Fleet A and Fleet B were both pottering about in the Mediterranean, trying to keep out of each other’s way until somebody had the courtesy to tell them what the hell was going on, exactly.

Air Force A was scrambled, on red alert, absolutely set and ready to go as soon as the rain subsided a bit. Air Force B was engaged in frantic high-level negotiations with the finance company which had repossessed its entire complement of fighter-bombers.

In other words, stalemate; at least as far as the conventional forces were concerned. Not, of course, that conventional forces count for very much these days — In the bunker, with half a mile of rock and concrete between themselves and the surface, the Strategic First Strike Command Units of both sides were locked in a desperate struggle with forces which, they now realised, were rather beyond their abilities to manipulate.

“Look,” said the controller at SFSCU/A, “it’s perfectly simple. A child could understand it. If you press this one here, while at the same time pressing this one and this one…”

The senior technical officer shook his head. “That’s the automatic failsafe, you idiot,” he said. “I reckon it’s got to be the little red button here. If you look at the manual…”

“All right, let’s look at the goddamn manual. Congratulations! You have just purchased—”

“I think you can skip that bit.”

“Right, here we are. To commence War press START followed by C and E. The word READY? should then appear on the monitor—”

“There isn’t a button marked START, for God’s sake.”

“It must be the little red one here—”

“No, look at the diagram, that’s just for when you want to set the timer…”

“Actually, I think that’s only for the Model 2693. What we’ve got is the Model 8537…”

“You could try giving it a bloody good thump. You’d be amazed how often that works.”

“How about ringing the other side? They’d probably know how to make the bloody thing work.”

“Well, actually, I think they’ve got the Model 9317, which has a double-disk RAM drive, so…”

“I wonder what this button here does?”

WHOOSH!

Lightning, they say, never strikes twice. This was true before the introduction of free collective bargaining. Nowadays, lightning tends to work to rule.

Cupid, however, is resigned to the fact that he often has to do the job on the same target several times. This doesn’t bother him particularly, since he charges the same fee for a repeat and there’s usually less preparatory work the second time around. In the final analysis, so long as he shoots somebody and gets paid for it, he isn’t too bothered.

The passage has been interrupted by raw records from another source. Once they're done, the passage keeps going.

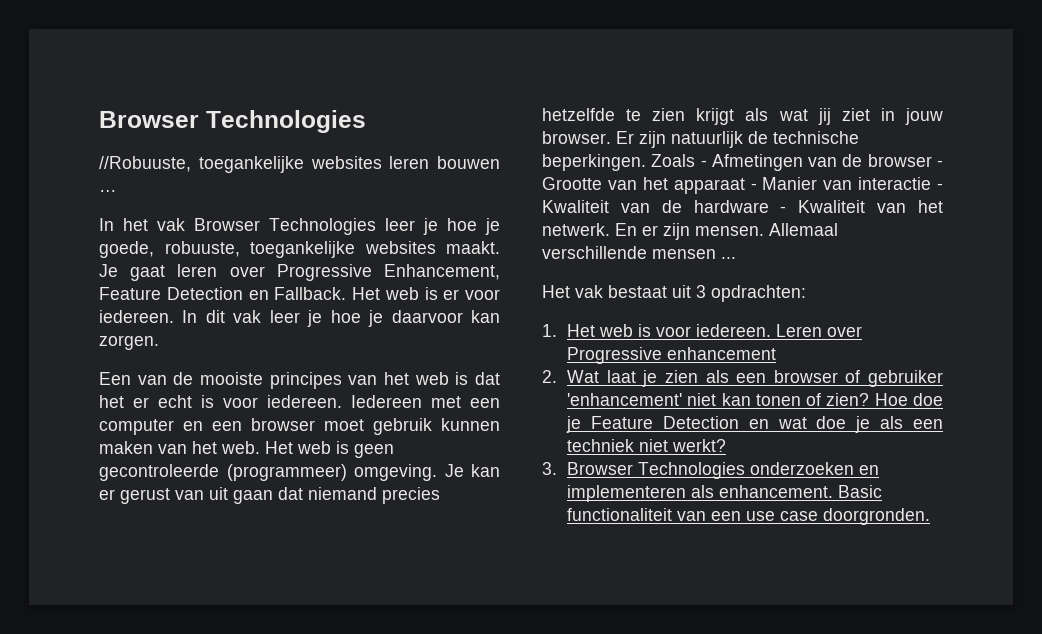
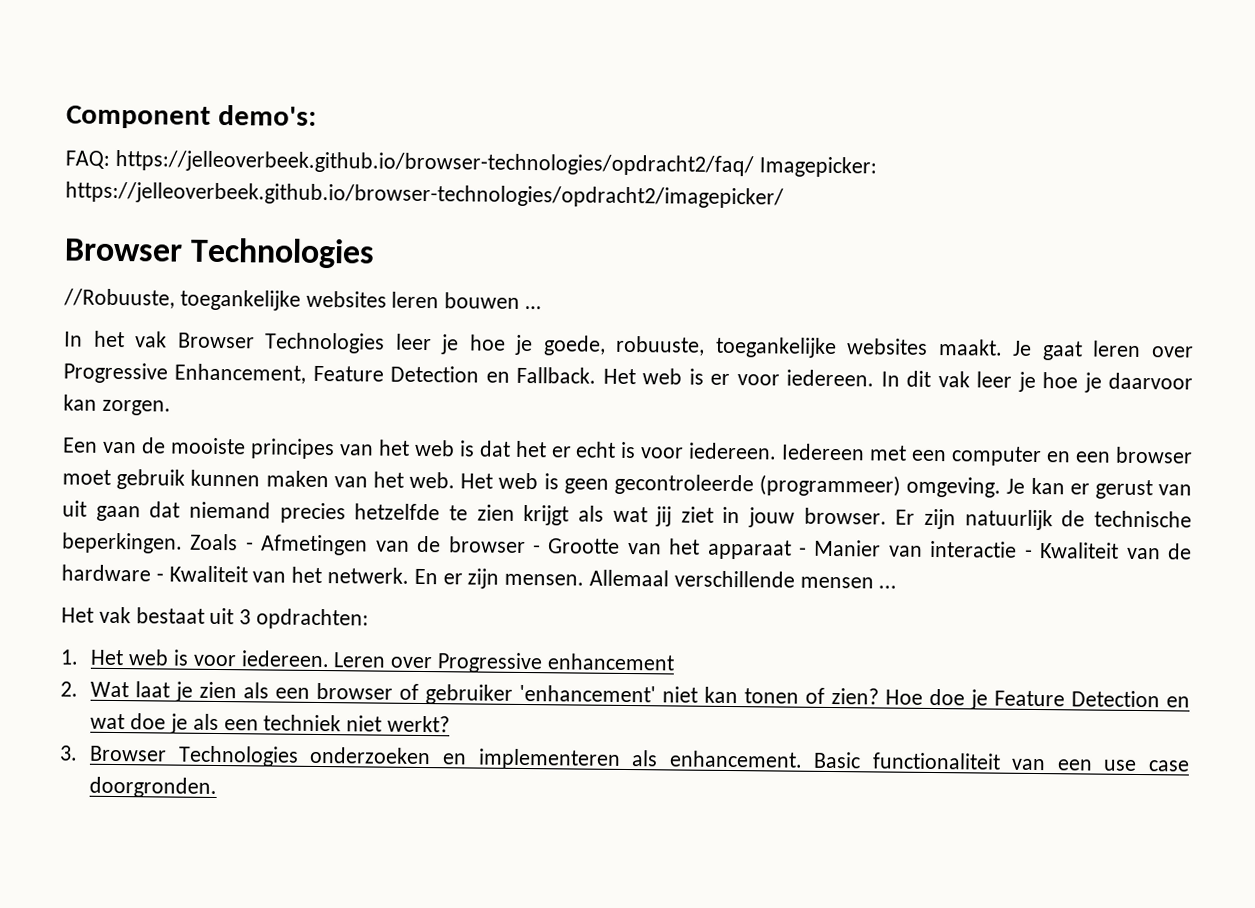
+ Component demo's:
+ FAQ: https://jelleoverbeek.github.io/browser-technologies/opdracht2/faq/ Imagepicker: https://jelleoverbeek.github.io/browser-technologies/opdracht2/imagepicker/

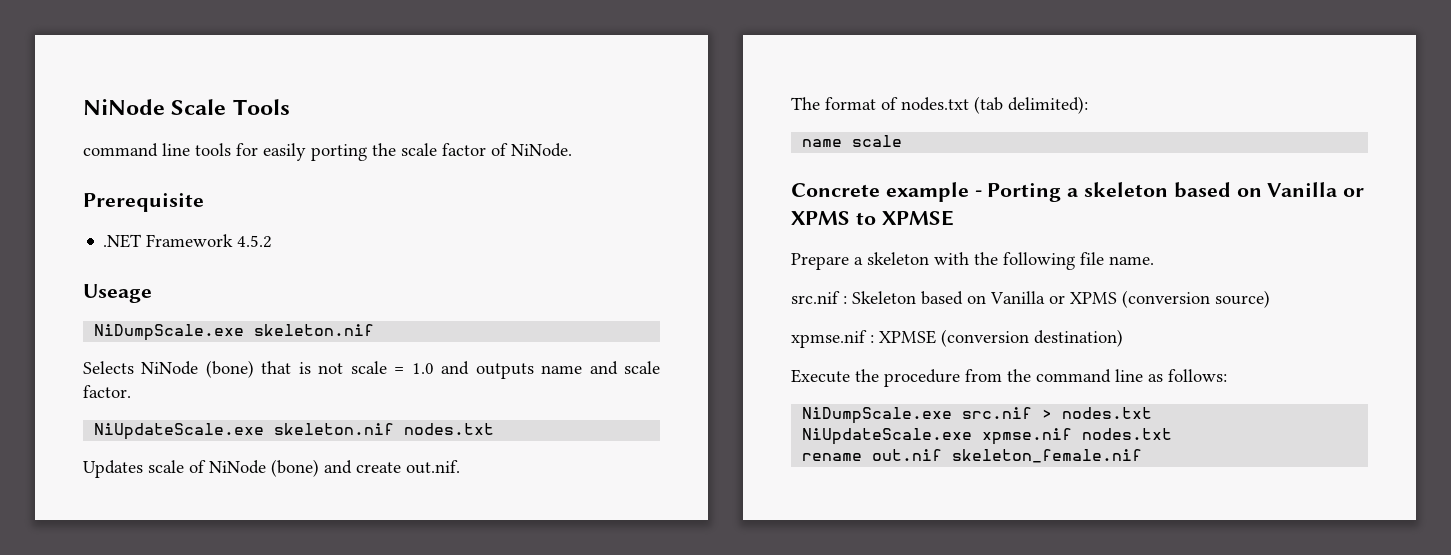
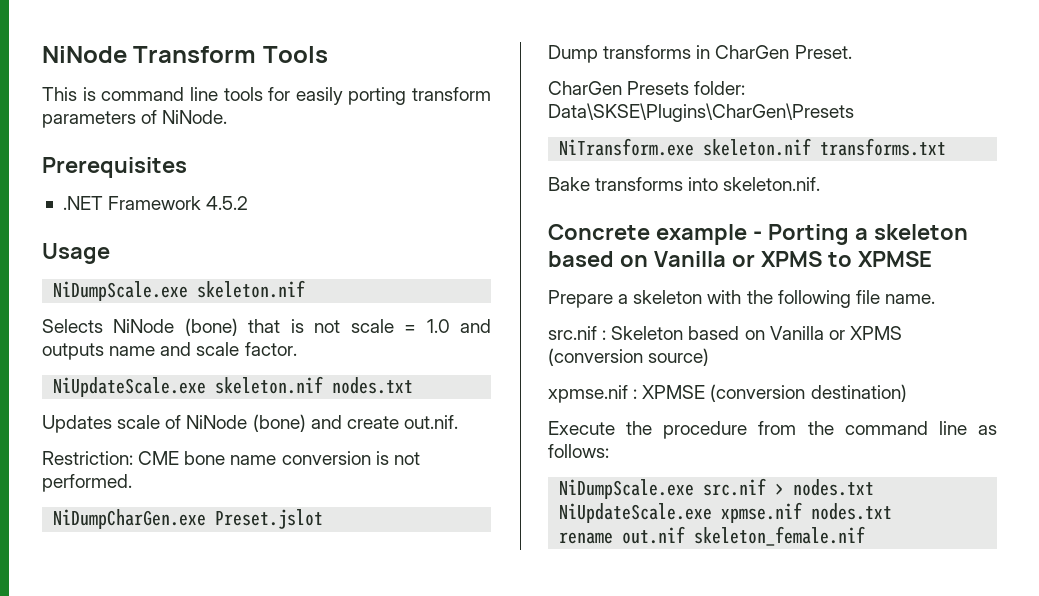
- NiNode Scale Tools
+ NiNode Transform Tools
- command line tools for easily porting the scale factor of NiNode.
+ This is command line tools for easily porting transform parameters of NiNode.
- Prerequisite
+ Prerequisites
- Useage
+ Usage
- The format of nodes.txt (tab delimited):
- name scale
+ Restriction: CME bone name conversion is not performed.
+ NiDumpCharGen.exe Preset.jslot
+ Dump transforms in CharGen Preset.
+ CharGen Presets folder: Data\SKSE\Plugins\CharGen\Presets
+ NiTransform.exe skeleton.nif transforms.txt
+ Bake transforms into skeleton.nif.

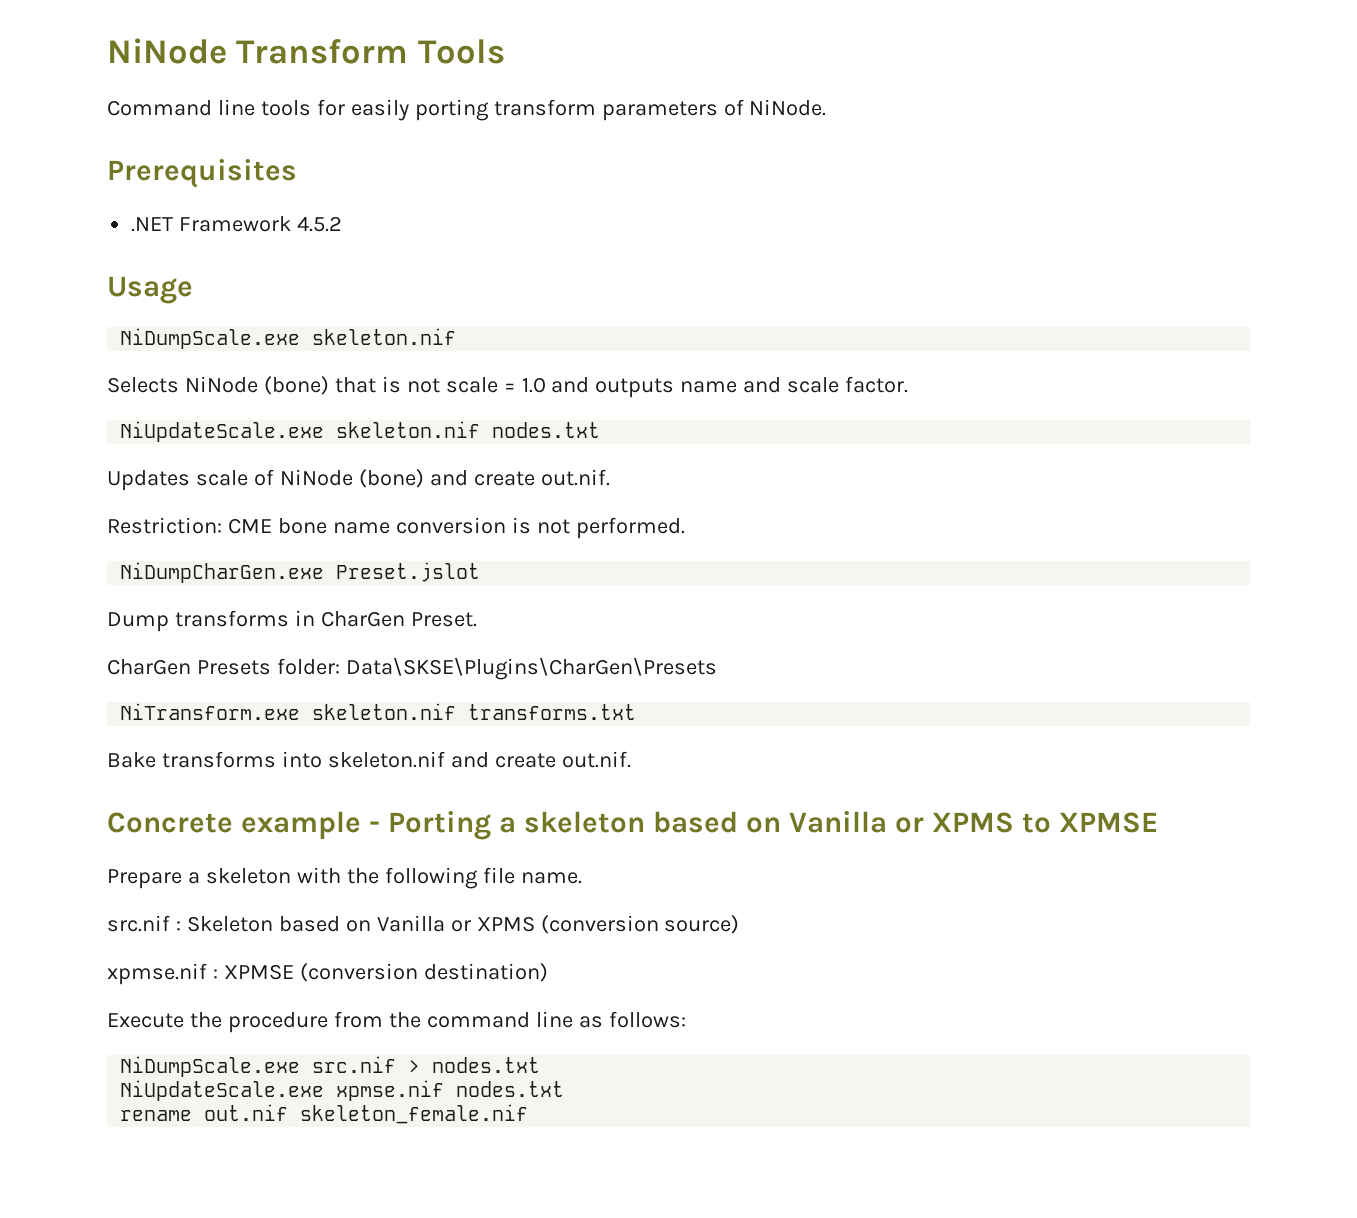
- This is command line tools for easily porting transform parameters of NiNode.
+ Command line tools for easily porting transform parameters of NiNode.
- Bake transforms into skeleton.nif.
+ Bake transforms into skeleton.nif and create out.nif.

A long, silver-tipped round slid frictionlessly into the chamber of the Steyr-Mannlicher, and he folded down the bolt with the heel of his right hand. He centred the crosshairs of the sight, breathed fully in and half out, and…

Her again. God knows, he thought dispassionately as he squeezed the trigger, what they all see in her. Probably, he reflected as he ejected the spent case and chambered the next round, why they need me.

He raised the rifle and took aim. Deep breath in — “G’day, mate. How’s she coming?”

Startled, Cupid jerked involuntarily and the shot went high. A portrait of Abraham Lincoln, which for some unaccountable reason hung over the sofa in Jane’s living-room, glanced down and thought, “Gosh…”

“You idiot,” Cupid hissed. “Now look what you’ve made me go and do.”